Keywords: intravascular lymphomatosisleptomeningeal lymphomalymphomalymphomatous meningitisneurolymphomatosis

Lymphomatous meningitis (metastasis of lymphoma cells into the cerebrospinal-fluid spaces [CSF]) and neurolymphomatosis (lymphomatous infiltration of a peripheral nerve or root) are neurologic complications of non-Hodgkin’s lymphoma (NHL) that frequently result in significant neurologic dysfunction. Leptomeningeal metastases most commonly present as cerebral dysfunction (hydrocephalus causing headache or apraxia of gait, encephalopathy, or seizures), cranial neuropathy (diplospia, facial weakness, vertigo, hearing loss, and tongue weakness), and spinal-nerve root dysfunction (incomplete cauda equina syndrome – asymmetric lower- extremity weakness, sensory loss, or incontinence). Diagnosis is made by finding leptomeningeal enhancement on magnetic resonance imaging (MRI) of the brain or spine or demonstration of lymphomatous cells by CSF cytology or flow cytometry. Treatment consists of focal radiotherapy for areas of bulky disease followed by intra-CSF chemotherapy or systemic chemotherapy. Neurolymphomatosis typically presents as a painful, sensorimotor peripheral neuropathy affecting multiple limbs in an asymmetric fashion with rapid evolution although variability in presentation can occur.

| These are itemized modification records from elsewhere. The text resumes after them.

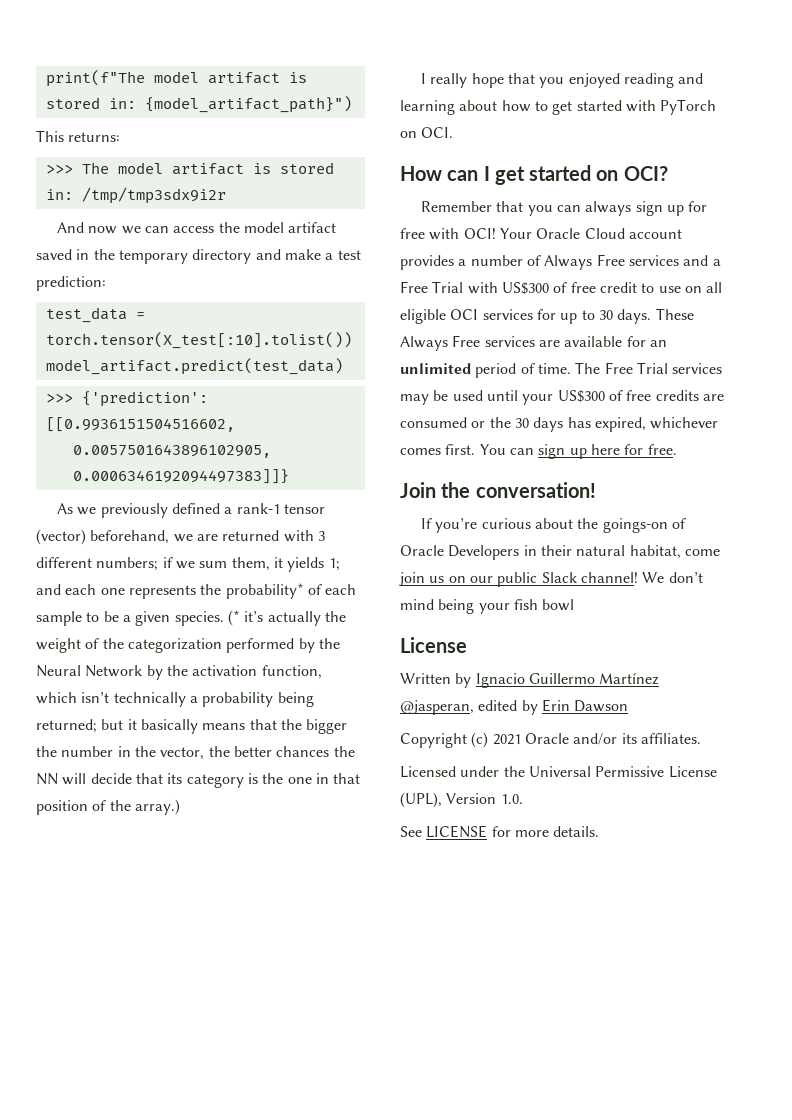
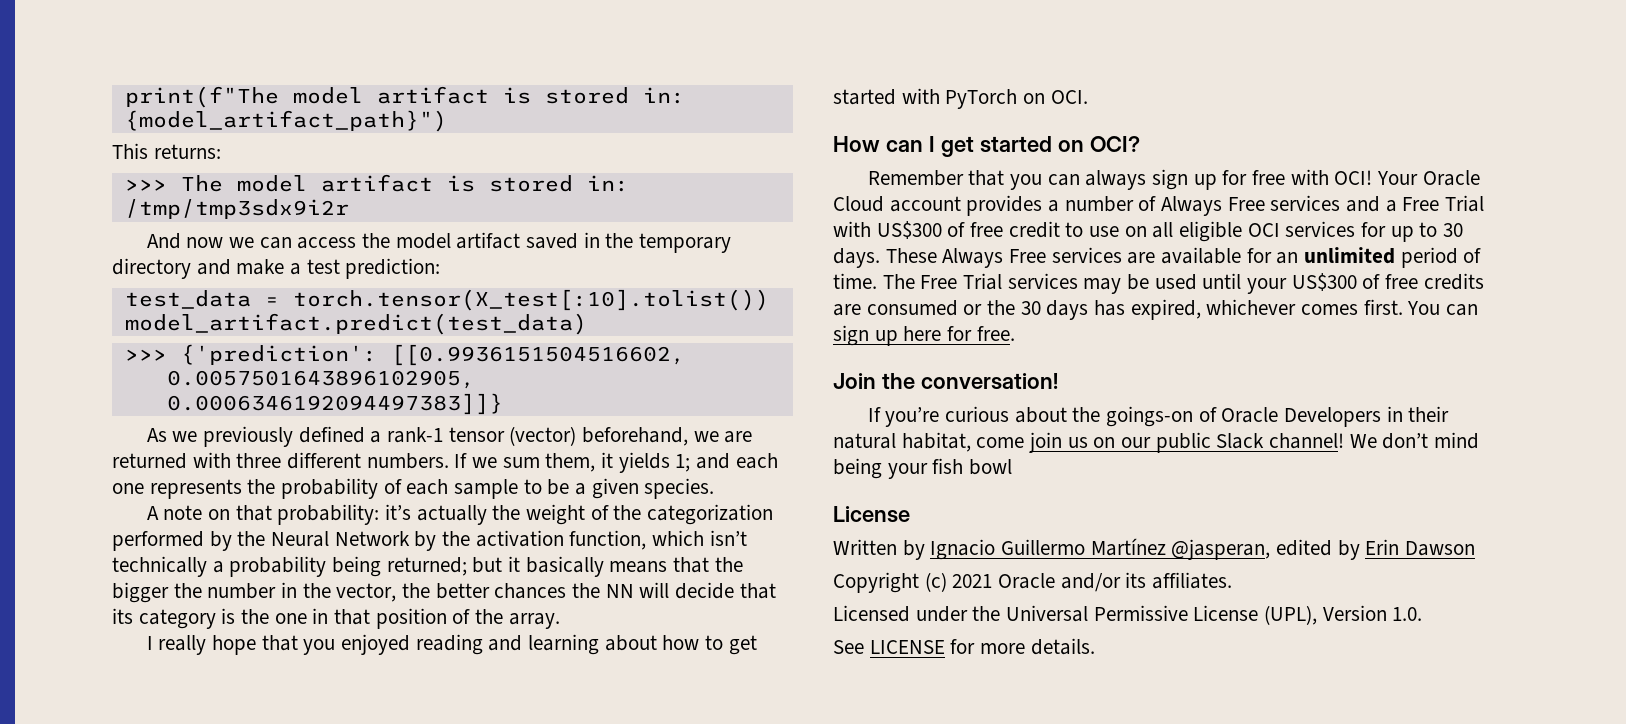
[317,531,325,541] [36,557,173,571] 3 different numbers; if -> [236,452,468,469] three different numbers. If
[225,583,304,599] probability* -> [281,478,379,499] probability
[227,610,240,626] (* -> [146,504,380,525] // A note on that probability:
[134,799,180,815] array.) -> [508,613,560,629] array.

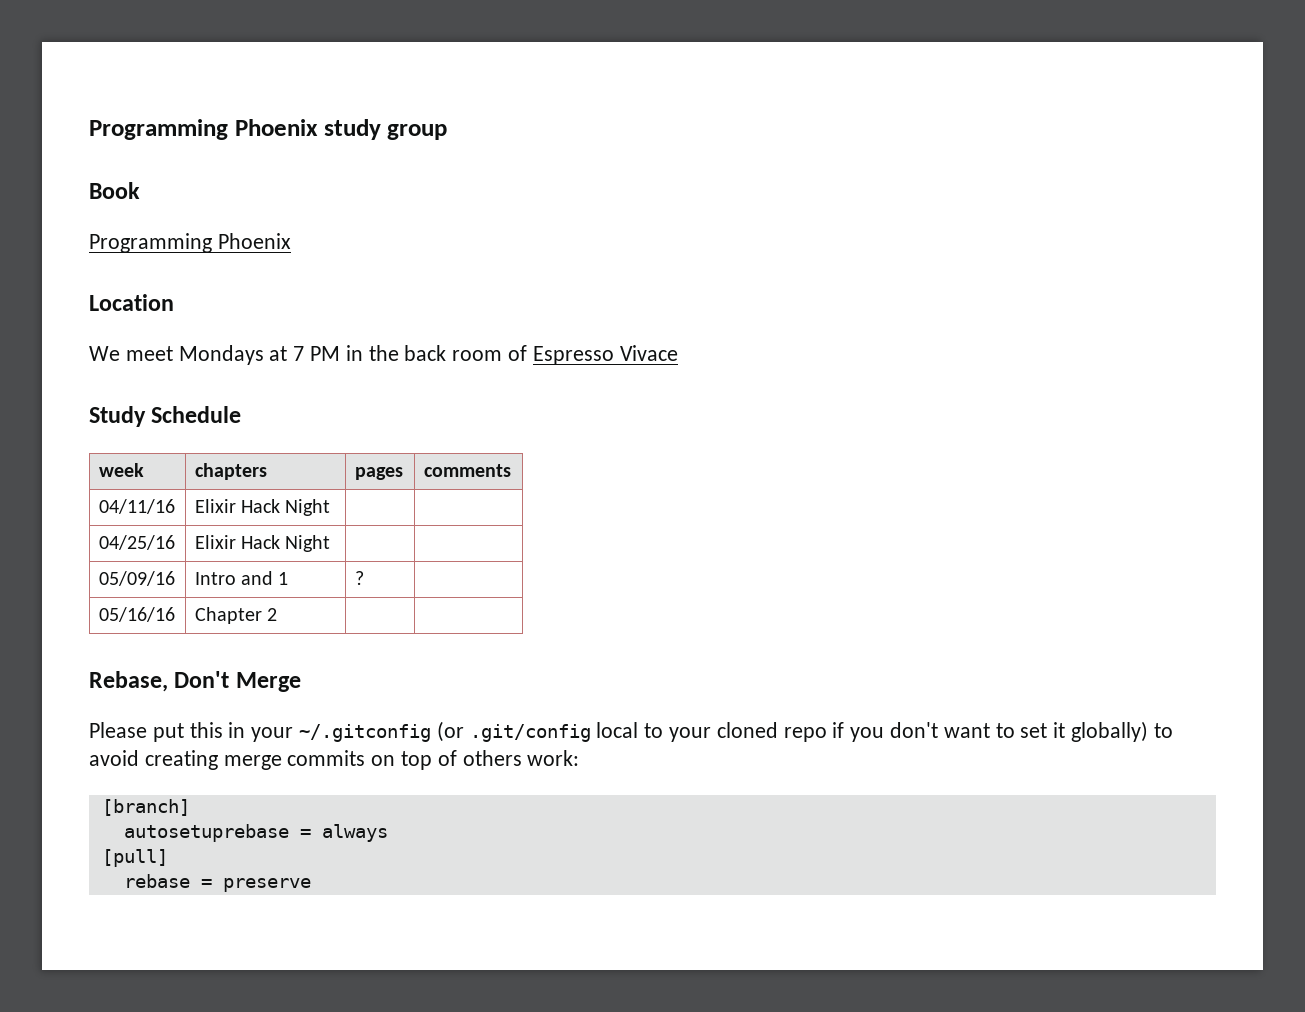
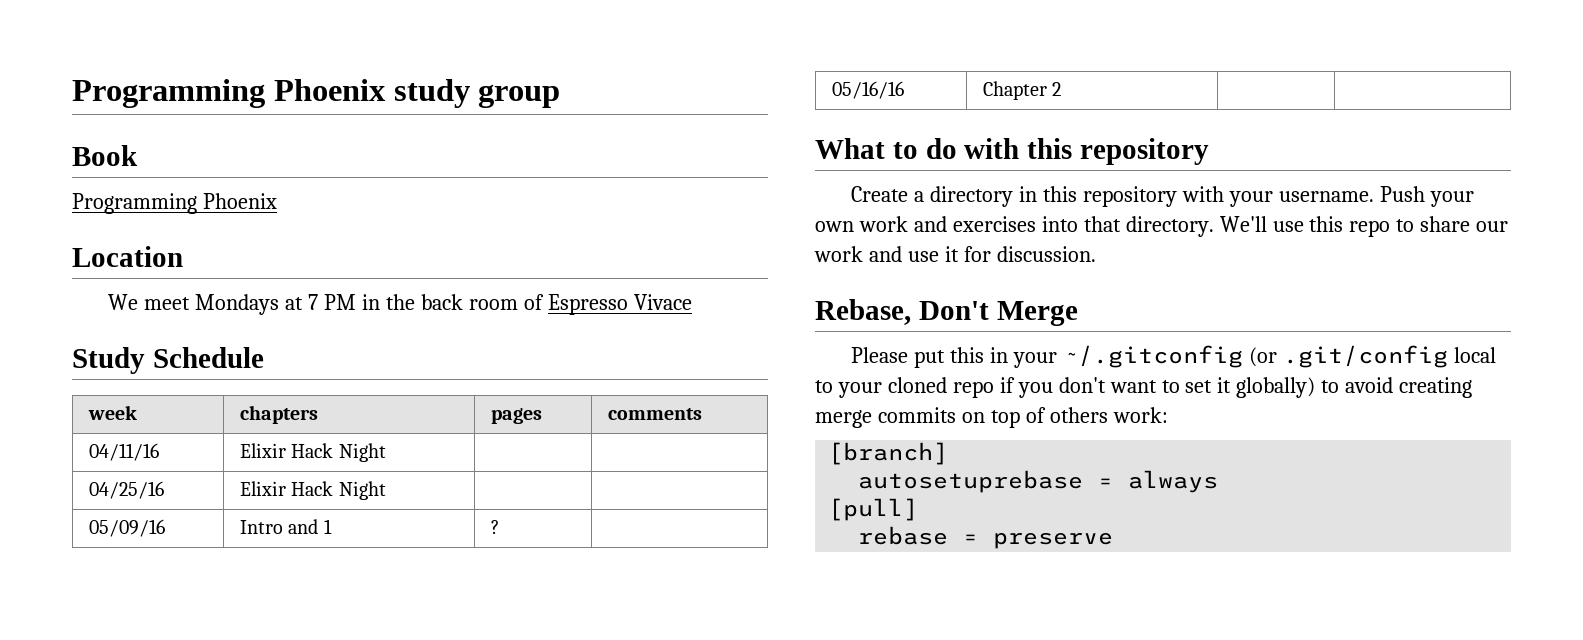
(278, 614) none -> [815,138,1210,165] [851,186,1474,207] [815,216,1509,237] [814,246,1096,262] // What to do with this repository // Create a directory in this repository with your username. Push your own work and exercises into that directory. We'll use this repo to share our work and use it for discussion.

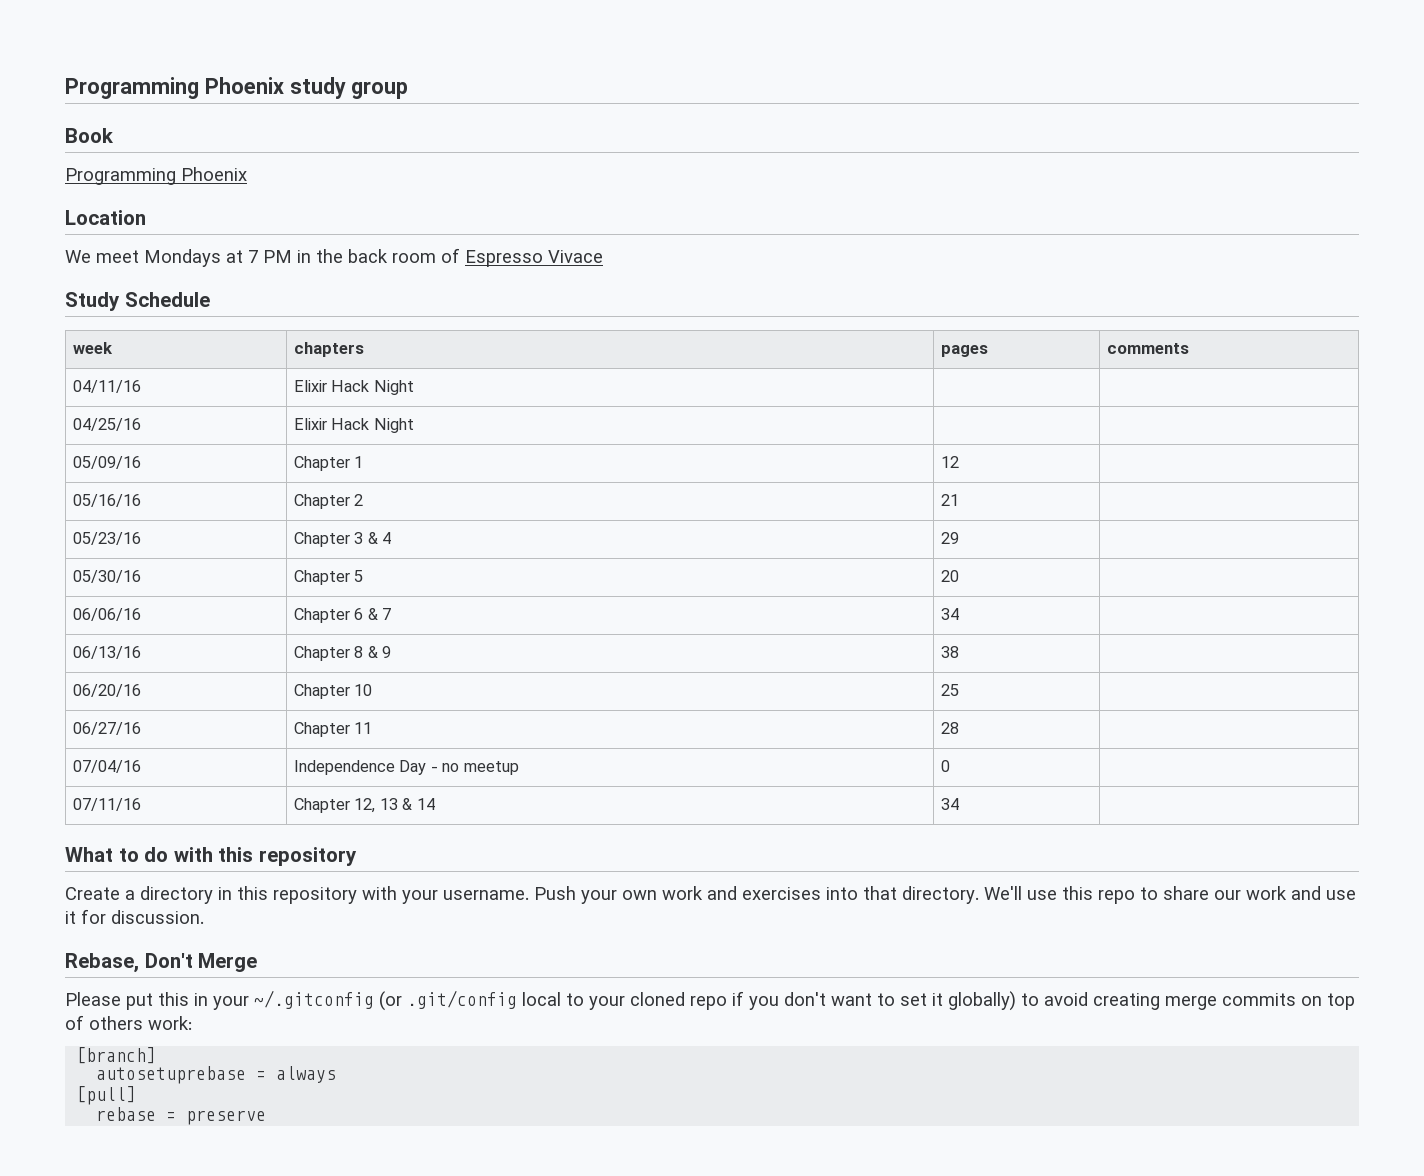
[239,519,332,534] [490,520,499,534] Intro and 1 | ? -> [293,456,364,471] [940,456,959,468] Chapter 1 | 12
(1062, 89) none -> [940,494,959,506] [72,532,141,545] [293,532,392,547] [940,532,959,544] [72,570,141,583] [293,570,364,585] [940,570,959,582] [72,608,141,621] [293,608,392,623] [940,608,959,620] [72,646,141,659] [293,646,392,661] [940,646,959,658] [72,684,141,697] [293,684,373,699] [940,684,959,696] [72,722,141,735] [293,722,373,737] [940,722,959,734] [72,760,141,773] [293,760,519,775] [940,760,950,772] [72,798,141,811] [293,798,435,813] [940,798,959,810] 21 | // 05/23/16 | Chapter 3 & 4 | 29 | // 05/30/16 | Chapter 5 | 20 | // 06/06/16 | Chapter 6 & 7 | 34 | // 06/13/16 | Chapter 8 & 9 | 38 | // 06/20/16 | Chapter 10 | 25 | // 06/27/16 | Chapter 11 | 28 | // 07/04/16 | Independence Day - no meetup | 0 | // 07/11/16 | Chapter 12, 13 & 14 | 34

Diagnosis is made by demonstration of enhancement of nerve roots on MRI of the brachial or lumbosacral plexus or peripheral nerves or by increased hyper-metabolic activity following the course of affected nerves on fluordeoxyglucose positron emission tomography (FDG-PET). Treatment of neurolymphomatosis consists of focal radiotherapy (if significant neurologic dysfunction is present) and high-dose intravenous methotrexate therapy. Standard systemic chemotherapy agents are not effective since they do not penetrate the physiologic “nerve-blood barrier”. Other disorders that must be differentiated from these entities include peripheral-nerve or nerve root compression and paraneoplastic neuropathy.